I'm donating to all of you today my sexy secret recipe for clearing sexual sludge. This is what I do for myself. Water is the natural source of healing and cleansing. Soooo, whether you take a bath or shower, use lavender (the real shit!); make a tea and pour it into the bath. or a spray bottle if you're taking a shower. It WILL relax your noggin and fabulous figure. Mix it with Epsom salt & Himalayan salt which ARE natural energy cleansers. Prepare your warm bath with a cup of lavender, both salts and soak your ass for 20 minutes. While your absorbing these healing elements, of course, meditate on the negative energies and frustrations that may have latched on to you like a clotted clump of sap!! Allow the water mixture to sponge that poop away. Empty your mind leaving the unwanted vim to flow down the drain with the water, when you're finished marinating. Then? Rinse your sexy cells in a hot shower then paint iodine on a square patch of your skin!
Afterwards? Ballot in your thoughts. If you find yourself feeling un-elevated or poles apart, this IS how you get your brain work into the right gear. First, rationalize your feelings then write them down on a piece of paper. Next? You're gonna light the damn thing on fire and burn the hell out of it! At the same time it's blazing, verbalize what you wrote, replacing any toxic quarrels with nourishing altercations. It's HIGHLY endorsed to use meditation to ground yourself and quieting your genius ball. Back to back? Visualize with your third eye the poisonous venom evaporating right out of your well formed bag of bones!

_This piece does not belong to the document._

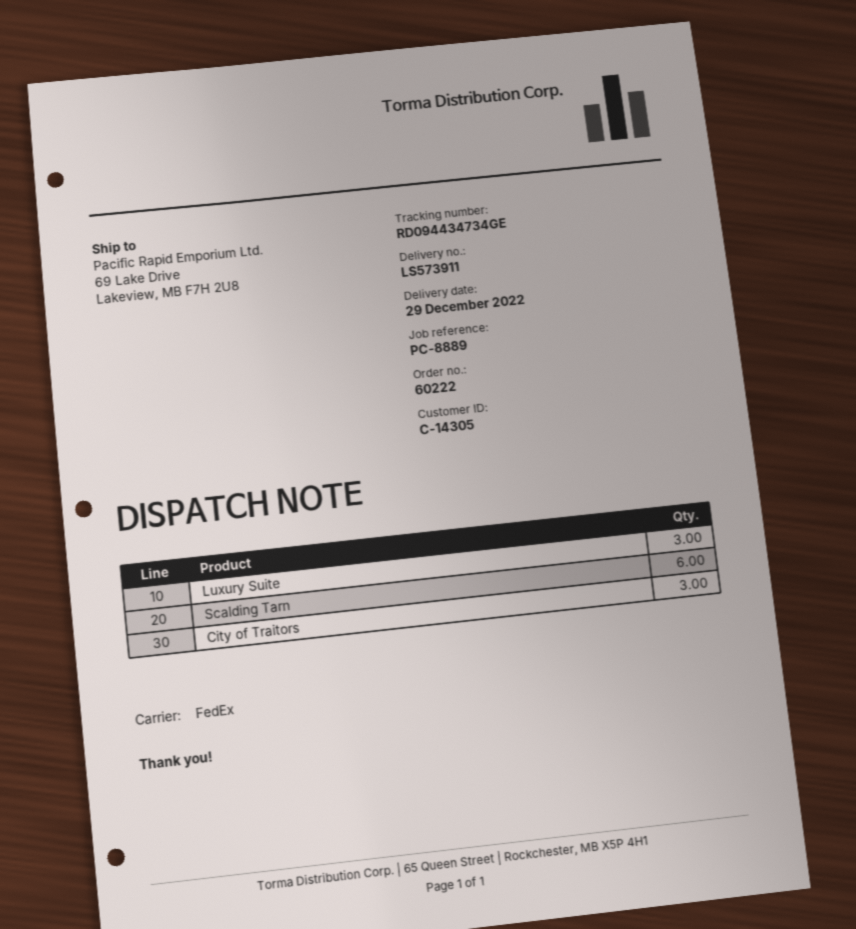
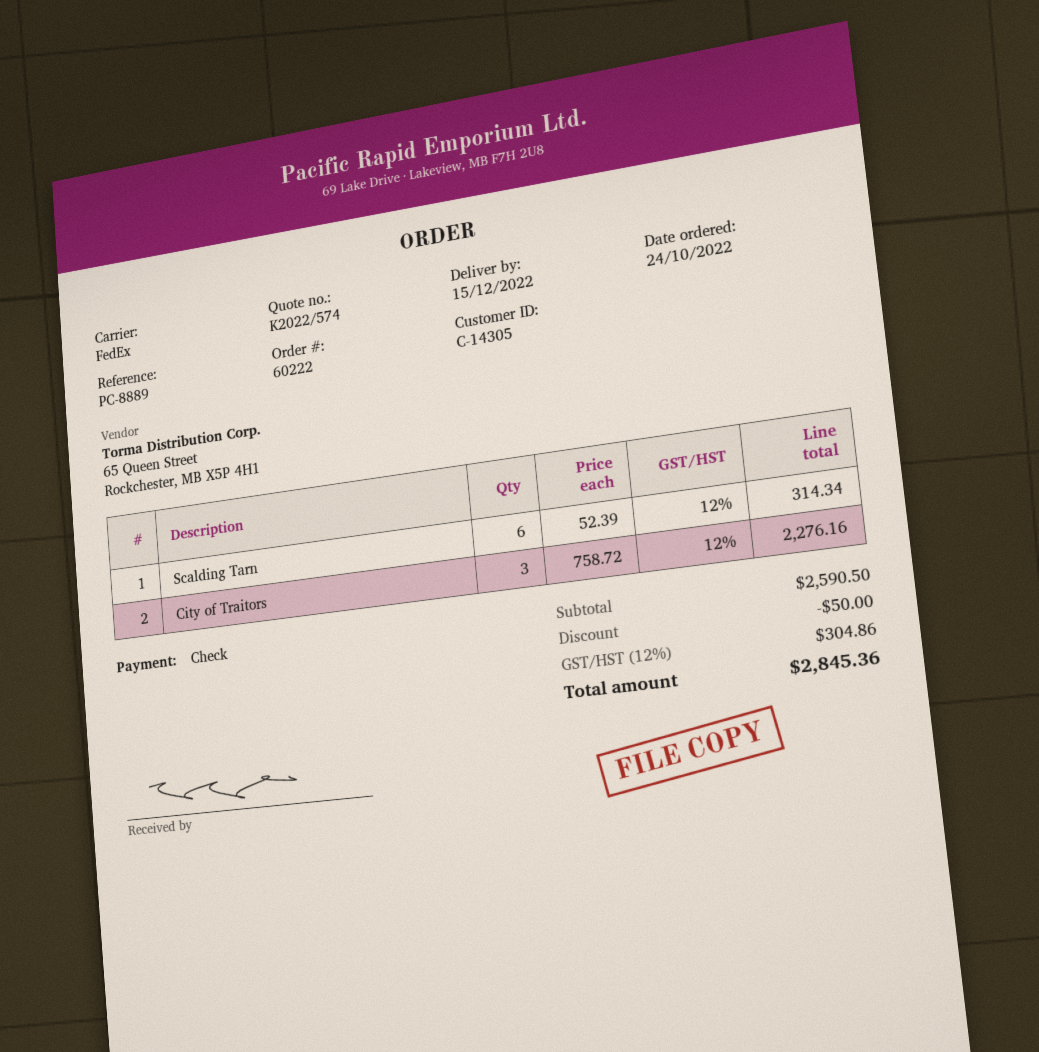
delivery date: 2022-12-29 -> 2022-12-15
Luxury Suite: 3 -> none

Afterwards, do your sage smudging. What??? As you MAY know, sage IS very well known for its cleansing abilities, AND, is often used in dowsing. When de-sludging the crappy remains of someone else's SHIT from your sexual aura, light a plate of dried sage and dowse yourself in the smoke. Allow me here to guide you along the cleanse, by giving you a sneaky suspicion to make this a sexy segment of your ceremony lovelies, before having sex!!! Take this time as an opportunity to relax and release tension and unenthusiastic steam before making the jump for joy!
Please, please, please master this discipline you teasing troops of LOVE, LOVE, LOVE! Clearing your sexual aura SHOULD be a routine like brushing your damn teeth! This path we call LIFE sometimes serves up quite a few plates of food does it not? Don't ya think you should clean your pallet before enjoying another meal? Like daaaaaa! Sex WILL always be more tastefully fulfilling, satisfying and fresh when the moment prior and afterward IS purified and tranquil; so you can have another serving of LOVE, LOVE, LOVE and stick around for a second helping!
Okki dokki you champs. Enjoy the buffet!